-- What is being asked --
Word for word, transcribe every line below.

[Version difference data]
*** Begin section ***
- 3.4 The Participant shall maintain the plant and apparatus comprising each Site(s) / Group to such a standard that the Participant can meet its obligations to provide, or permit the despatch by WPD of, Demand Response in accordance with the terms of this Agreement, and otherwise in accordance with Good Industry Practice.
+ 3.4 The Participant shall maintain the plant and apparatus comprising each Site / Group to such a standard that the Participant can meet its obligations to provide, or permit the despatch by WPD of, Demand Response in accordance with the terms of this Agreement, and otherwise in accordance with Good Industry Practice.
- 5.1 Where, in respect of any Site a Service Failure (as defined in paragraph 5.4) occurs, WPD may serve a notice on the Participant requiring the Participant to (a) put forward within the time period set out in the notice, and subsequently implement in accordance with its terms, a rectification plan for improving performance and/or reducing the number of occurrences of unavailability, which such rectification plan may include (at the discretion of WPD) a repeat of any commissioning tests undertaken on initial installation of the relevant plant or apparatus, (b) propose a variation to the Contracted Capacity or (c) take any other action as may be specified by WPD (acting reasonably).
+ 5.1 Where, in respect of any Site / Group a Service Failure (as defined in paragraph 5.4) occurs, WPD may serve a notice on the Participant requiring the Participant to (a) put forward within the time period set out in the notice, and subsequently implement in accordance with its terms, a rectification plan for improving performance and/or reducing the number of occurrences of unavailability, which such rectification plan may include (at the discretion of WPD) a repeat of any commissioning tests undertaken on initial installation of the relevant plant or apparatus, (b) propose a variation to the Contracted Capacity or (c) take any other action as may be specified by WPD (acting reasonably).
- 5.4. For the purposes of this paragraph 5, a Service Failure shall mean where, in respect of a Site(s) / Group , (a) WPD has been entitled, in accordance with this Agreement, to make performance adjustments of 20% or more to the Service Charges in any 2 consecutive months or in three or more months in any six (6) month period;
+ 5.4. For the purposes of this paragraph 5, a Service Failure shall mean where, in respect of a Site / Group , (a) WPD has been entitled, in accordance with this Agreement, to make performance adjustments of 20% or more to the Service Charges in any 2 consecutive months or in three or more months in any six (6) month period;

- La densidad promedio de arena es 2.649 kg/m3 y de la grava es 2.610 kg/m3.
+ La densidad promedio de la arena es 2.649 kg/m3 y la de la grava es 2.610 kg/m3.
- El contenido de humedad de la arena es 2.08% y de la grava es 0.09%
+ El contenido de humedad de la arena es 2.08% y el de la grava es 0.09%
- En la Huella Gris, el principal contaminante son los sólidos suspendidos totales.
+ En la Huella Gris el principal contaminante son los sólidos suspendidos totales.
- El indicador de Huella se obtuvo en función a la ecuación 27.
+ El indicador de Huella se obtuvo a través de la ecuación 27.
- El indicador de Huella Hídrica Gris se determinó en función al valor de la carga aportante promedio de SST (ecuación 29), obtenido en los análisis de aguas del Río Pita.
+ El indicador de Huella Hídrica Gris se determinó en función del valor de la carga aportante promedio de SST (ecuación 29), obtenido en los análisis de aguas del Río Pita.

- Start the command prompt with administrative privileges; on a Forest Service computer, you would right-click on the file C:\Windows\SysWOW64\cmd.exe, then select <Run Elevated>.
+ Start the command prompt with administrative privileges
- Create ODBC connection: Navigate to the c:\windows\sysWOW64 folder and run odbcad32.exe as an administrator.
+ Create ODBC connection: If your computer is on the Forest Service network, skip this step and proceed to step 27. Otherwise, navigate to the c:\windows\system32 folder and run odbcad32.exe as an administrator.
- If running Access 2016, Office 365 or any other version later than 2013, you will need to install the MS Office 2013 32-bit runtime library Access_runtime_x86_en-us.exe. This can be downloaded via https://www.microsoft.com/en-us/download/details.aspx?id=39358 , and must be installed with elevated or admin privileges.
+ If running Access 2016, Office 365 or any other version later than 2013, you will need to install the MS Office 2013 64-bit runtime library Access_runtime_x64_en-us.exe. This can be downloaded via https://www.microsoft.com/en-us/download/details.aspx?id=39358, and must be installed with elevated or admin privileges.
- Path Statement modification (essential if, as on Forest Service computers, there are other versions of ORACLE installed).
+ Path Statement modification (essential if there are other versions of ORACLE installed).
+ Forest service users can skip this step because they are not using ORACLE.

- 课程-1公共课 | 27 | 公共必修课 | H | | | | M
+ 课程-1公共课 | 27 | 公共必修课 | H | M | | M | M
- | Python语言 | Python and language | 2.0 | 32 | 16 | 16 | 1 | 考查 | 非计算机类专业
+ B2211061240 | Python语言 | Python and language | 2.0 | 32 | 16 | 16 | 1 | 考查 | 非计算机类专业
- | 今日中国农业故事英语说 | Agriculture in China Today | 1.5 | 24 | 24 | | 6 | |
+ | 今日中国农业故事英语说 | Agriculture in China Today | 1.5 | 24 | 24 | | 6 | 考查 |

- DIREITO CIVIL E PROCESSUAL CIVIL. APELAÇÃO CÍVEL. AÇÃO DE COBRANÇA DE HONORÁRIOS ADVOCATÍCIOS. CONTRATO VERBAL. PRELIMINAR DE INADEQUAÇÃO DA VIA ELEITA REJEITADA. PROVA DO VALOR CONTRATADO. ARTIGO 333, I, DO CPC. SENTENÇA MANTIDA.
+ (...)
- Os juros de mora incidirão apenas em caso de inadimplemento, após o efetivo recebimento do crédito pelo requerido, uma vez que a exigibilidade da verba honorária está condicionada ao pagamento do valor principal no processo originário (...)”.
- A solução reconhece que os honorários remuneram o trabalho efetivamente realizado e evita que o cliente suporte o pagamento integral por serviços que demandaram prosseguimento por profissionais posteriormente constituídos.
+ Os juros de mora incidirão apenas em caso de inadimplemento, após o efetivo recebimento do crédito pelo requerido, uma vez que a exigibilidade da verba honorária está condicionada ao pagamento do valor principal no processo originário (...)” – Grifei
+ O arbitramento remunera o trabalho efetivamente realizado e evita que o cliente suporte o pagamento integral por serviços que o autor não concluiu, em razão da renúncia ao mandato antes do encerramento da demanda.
*** End section ***
-- Reply --
- 3.4 The Participant shall maintain the plant and apparatus comprising each Site(s) / Group to such a standard that the Participant can meet its obligations to provide, or permit the despatch by WPD of, Demand Response in accordance with the terms of this Agreement, and otherwise in accordance with Good Industry Practice.
+ 3.4 The Participant shall maintain the plant and apparatus comprising each Site / Group to such a standard that the Participant can meet its obligations to provide, or permit the despatch by WPD of, Demand Response in accordance with the terms of this Agreement, and otherwise in accordance with Good Industry Practice.
- 5.1 Where, in respect of any Site a Service Failure (as defined in paragraph 5.4) occurs, WPD may serve a notice on the Participant requiring the Participant to (a) put forward within the time period set out in the notice, and subsequently implement in accordance with its terms, a rectification plan for improving performance and/or reducing the number of occurrences of unavailability, which such rectification plan may include (at the discretion of WPD) a repeat of any commissioning tests undertaken on initial installation of the relevant plant or apparatus, (b) propose a variation to the Contracted Capacity or (c) take any other action as may be specified by WPD (acting reasonably).
+ 5.1 Where, in respect of any Site / Group a Service Failure (as defined in paragraph 5.4) occurs, WPD may serve a notice on the Participant requiring the Participant to (a) put forward within the time period set out in the notice, and subsequently implement in accordance with its terms, a rectification plan for improving performance and/or reducing the number of occurrences of unavailability, which such rectification plan may include (at the discretion of WPD) a repeat of any commissioning tests undertaken on initial installation of the relevant plant or apparatus, (b) propose a variation to the Contracted Capacity or (c) take any other action as may be specified by WPD (acting reasonably).
- 5.4. For the purposes of this paragraph 5, a Service Failure shall mean where, in respect of a Site(s) / Group , (a) WPD has been entitled, in accordance with this Agreement, to make performance adjustments of 20% or more to the Service Charges in any 2 consecutive months or in three or more months in any six (6) month period;
+ 5.4. For the purposes of this paragraph 5, a Service Failure shall mean where, in respect of a Site / Group , (a) WPD has been entitled, in accordance with this Agreement, to make performance adjustments of 20% or more to the Service Charges in any 2 consecutive months or in three or more months in any six (6) month period;

- La densidad promedio de arena es 2.649 kg/m3 y de la grava es 2.610 kg/m3.
+ La densidad promedio de la arena es 2.649 kg/m3 y la de la grava es 2.610 kg/m3.
- El contenido de humedad de la arena es 2.08% y de la grava es 0.09%
+ El contenido de humedad de la arena es 2.08% y el de la grava es 0.09%
- En la Huella Gris, el principal contaminante son los sólidos suspendidos totales.
+ En la Huella Gris el principal contaminante son los sólidos suspendidos totales.
- El indicador de Huella se obtuvo en función a la ecuación 27.
+ El indicador de Huella se obtuvo a través de la ecuación 27.
- El indicador de Huella Hídrica Gris se determinó en función al valor de la carga aportante promedio de SST (ecuación 29), obtenido en los análisis de aguas del Río Pita.
+ El indicador de Huella Hídrica Gris se determinó en función del valor de la carga aportante promedio de SST (ecuación 29), obtenido en los análisis de aguas del Río Pita.

- Start the command prompt with administrative privileges; on a Forest Service computer, you would right-click on the file C:\Windows\SysWOW64\cmd.exe, then select <Run Elevated>.
+ Start the command prompt with administrative privileges
- Create ODBC connection: Navigate to the c:\windows\sysWOW64 folder and run odbcad32.exe as an administrator.
+ Create ODBC connection: If your computer is on the Forest Service network, skip this step and proceed to step 27. Otherwise, navigate to the c:\windows\system32 folder and run odbcad32.exe as an administrator.
- If running Access 2016, Office 365 or any other version later than 2013, you will need to install the MS Office 2013 32-bit runtime library Access_runtime_x86_en-us.exe. This can be downloaded via https://www.microsoft.com/en-us/download/details.aspx?id=39358 , and must be installed with elevated or admin privileges.
+ If running Access 2016, Office 365 or any other version later than 2013, you will need to install the MS Office 2013 64-bit runtime library Access_runtime_x64_en-us.exe. This can be downloaded via https://www.microsoft.com/en-us/download/details.aspx?id=39358, and must be installed with elevated or admin privileges.
- Path Statement modification (essential if, as on Forest Service computers, there are other versions of ORACLE installed).
+ Path Statement modification (essential if there are other versions of ORACLE installed).
+ Forest service users can skip this step because they are not using ORACLE.

- 课程-1公共课 | 27 | 公共必修课 | H | | | | M
+ 课程-1公共课 | 27 | 公共必修课 | H | M | | M | M
- | Python语言 | Python and language | 2.0 | 32 | 16 | 16 | 1 | 考查 | 非计算机类专业
+ B2211061240 | Python语言 | Python and language | 2.0 | 32 | 16 | 16 | 1 | 考查 | 非计算机类专业
- | 今日中国农业故事英语说 | Agriculture in China Today | 1.5 | 24 | 24 | | 6 | |
+ | 今日中国农业故事英语说 | Agriculture in China Today | 1.5 | 24 | 24 | | 6 | 考查 |

- DIREITO CIVIL E PROCESSUAL CIVIL. APELAÇÃO CÍVEL. AÇÃO DE COBRANÇA DE HONORÁRIOS ADVOCATÍCIOS. CONTRATO VERBAL. PRELIMINAR DE INADEQUAÇÃO DA VIA ELEITA REJEITADA. PROVA DO VALOR CONTRATADO. ARTIGO 333, I, DO CPC. SENTENÇA MANTIDA.
+ (...)
- Os juros de mora incidirão apenas em caso de inadimplemento, após o efetivo recebimento do crédito pelo requerido, uma vez que a exigibilidade da verba honorária está condicionada ao pagamento do valor principal no processo originário (...)”.
- A solução reconhece que os honorários remuneram o trabalho efetivamente realizado e evita que o cliente suporte o pagamento integral por serviços que demandaram prosseguimento por profissionais posteriormente constituídos.
+ Os juros de mora incidirão apenas em caso de inadimplemento, após o efetivo recebimento do crédito pelo requerido, uma vez que a exigibilidade da verba honorária está condicionada ao pagamento do valor principal no processo originário (...)” – Grifei
+ O arbitramento remunera o trabalho efetivamente realizado e evita que o cliente suporte o pagamento integral por serviços que o autor não concluiu, em razão da renúncia ao mandato antes do encerramento da demanda.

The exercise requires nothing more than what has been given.